While copying the entries exactly, leave out each picture they contain.
══ INPUT MATERIAL ══
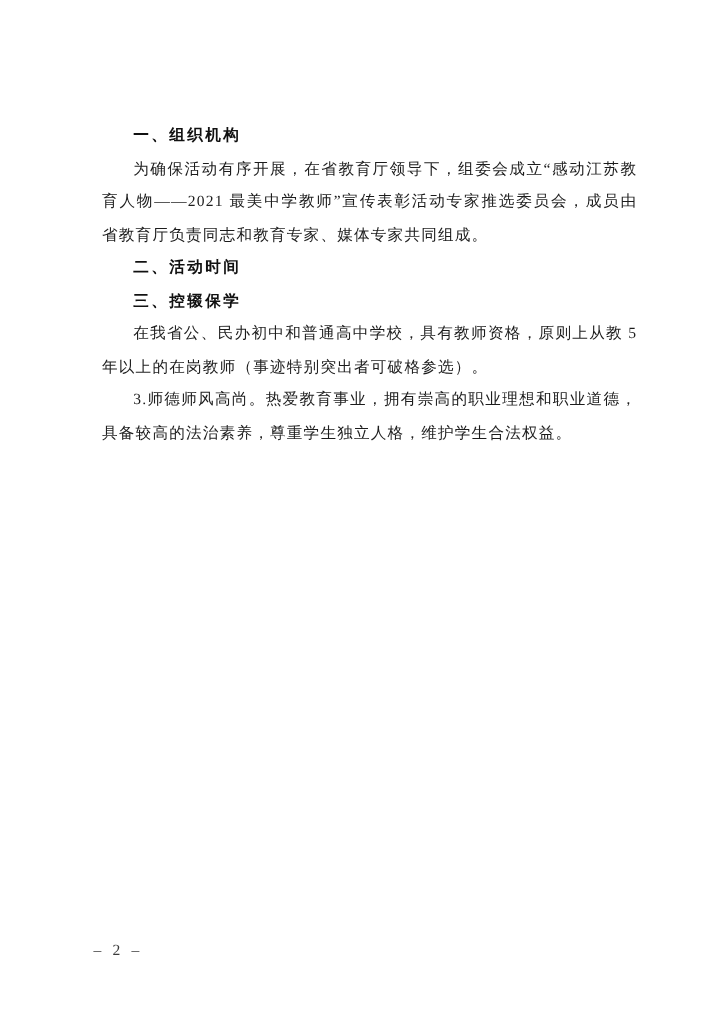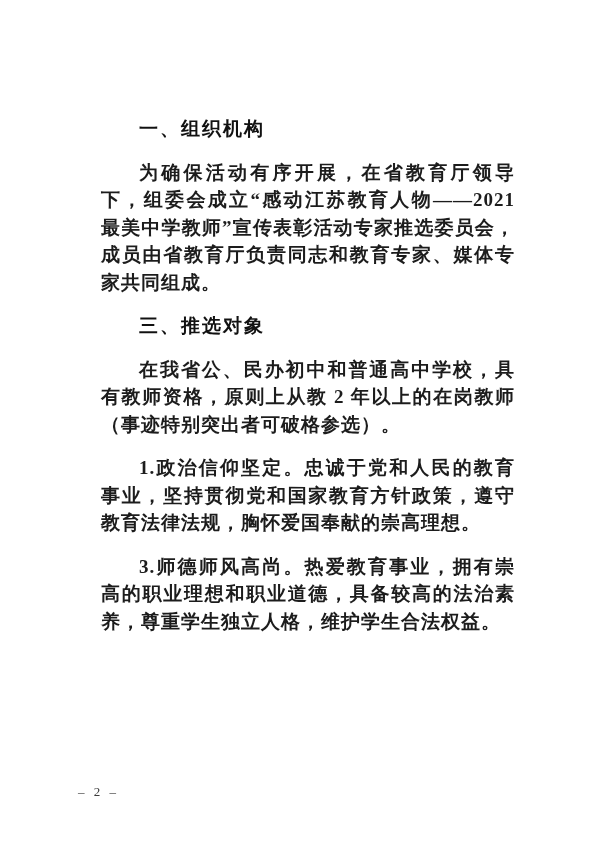"一、组织机构" .doc-body p, .doc-body h2 { font-size: 19px -> 13px; margin: 16px -> 0 }
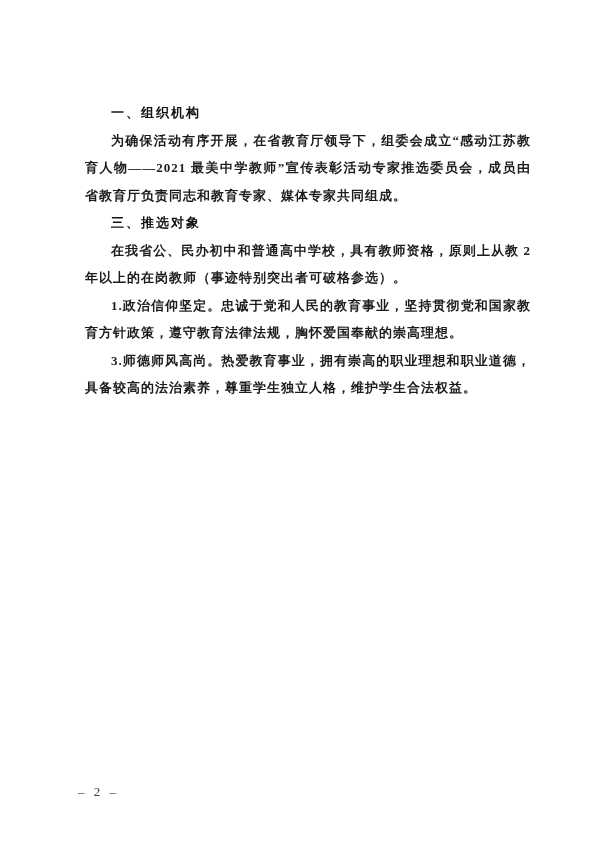"为确保活动有序开展，在省教育厅领导下，组委会成立“感动江苏教育人物——2021" .doc-body p { font-weight: bold -> normal }
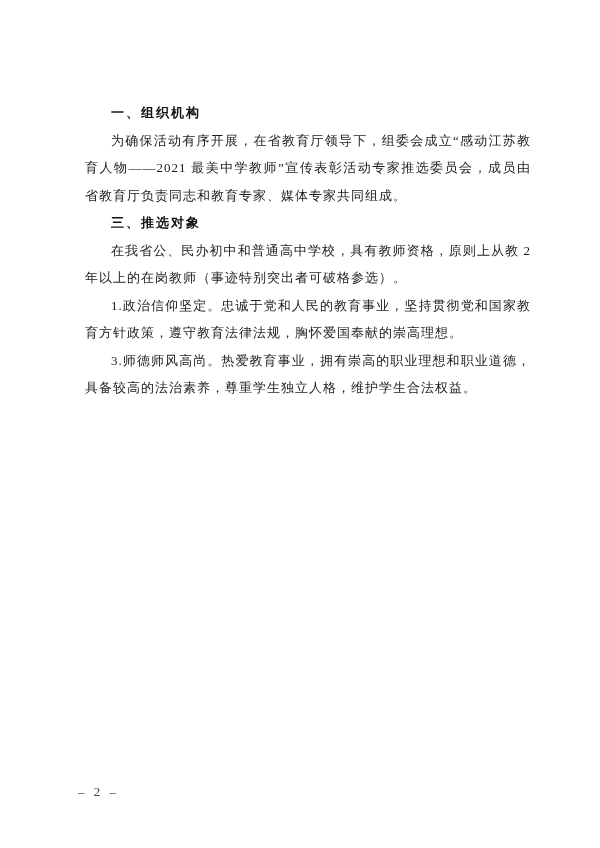"二、活动时间" h2 { html: none -> <h2>二、活动时间</h2> }
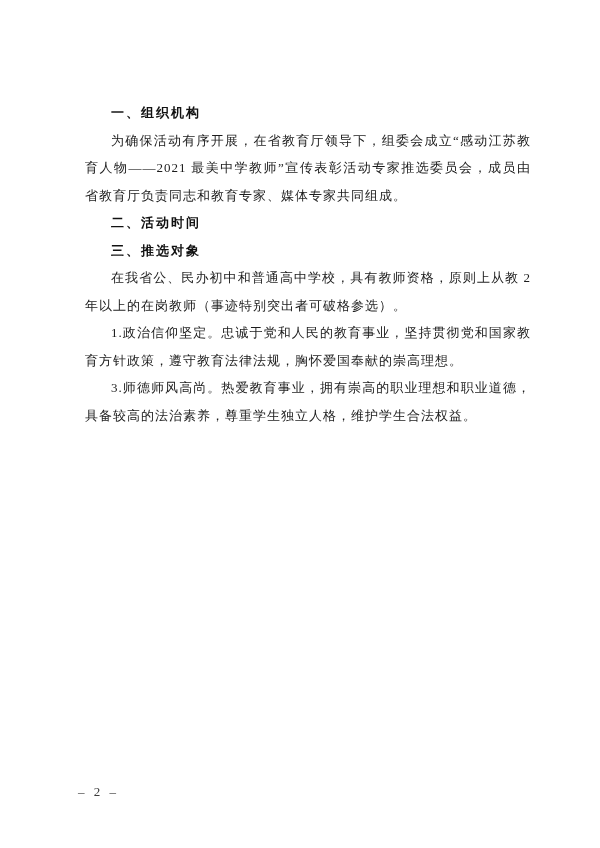"三、推选对象" h2 { text: 推选对象 -> 控辍保学 }
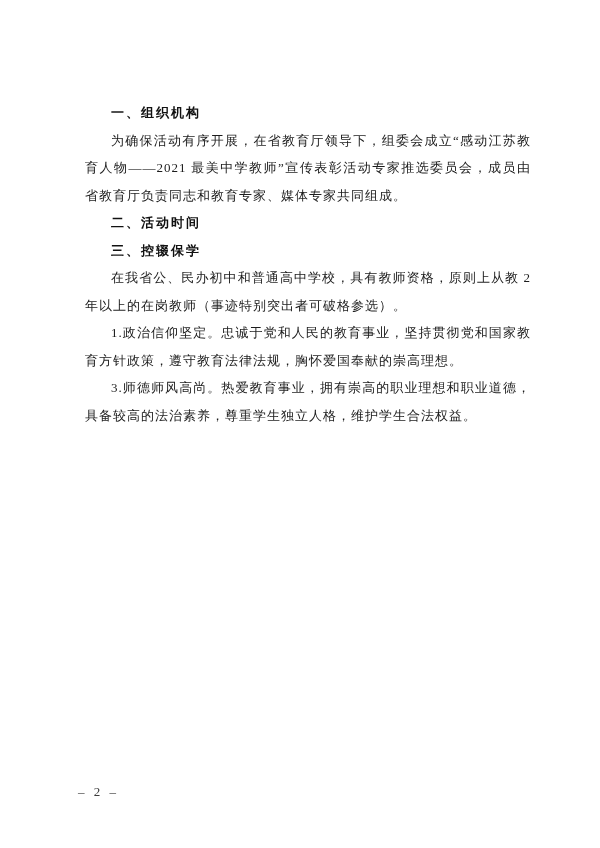"在我省公、民办初中和普通高中学校，具有教师资格，原则上从教 2" p { text: 2 -> 5 }
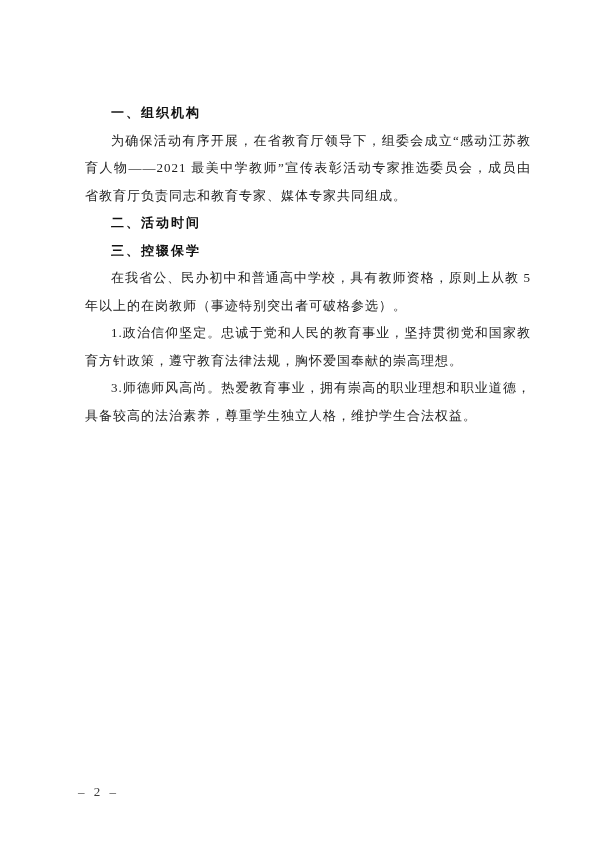"1.政治信仰坚定。忠诚于党和人民的教育事业，坚持贯彻党和国家教育方针政策，遵守教" p { html: <p>1.政治信仰坚定。忠诚于党和人民的教育事业，坚持贯彻党和国家教育方针政策，遵守教育法律法规，胸怀爱国奉献的崇高理想。</p> -> none }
═══
**SOLVED PROBLEM**
"一、组织机构" .doc-body p, .doc-body h2 { font-size: 19px -> 13px; margin: 16px -> 0 }
"为确保活动有序开展，在省教育厅领导下，组委会成立“感动江苏教育人物——2021" .doc-body p { font-weight: bold -> normal }
"二、活动时间" h2 { html: none -> <h2>二、活动时间</h2> }
"三、推选对象" h2 { text: 推选对象 -> 控辍保学 }
"在我省公、民办初中和普通高中学校，具有教师资格，原则上从教 2" p { text: 2 -> 5 }
"1.政治信仰坚定。忠诚于党和人民的教育事业，坚持贯彻党和国家教育方针政策，遵守教" p { html: <p>1.政治信仰坚定。忠诚于党和人民的教育事业，坚持贯彻党和国家教育方针政策，遵守教育法律法规，胸怀爱国奉献的崇高理想。</p> -> none }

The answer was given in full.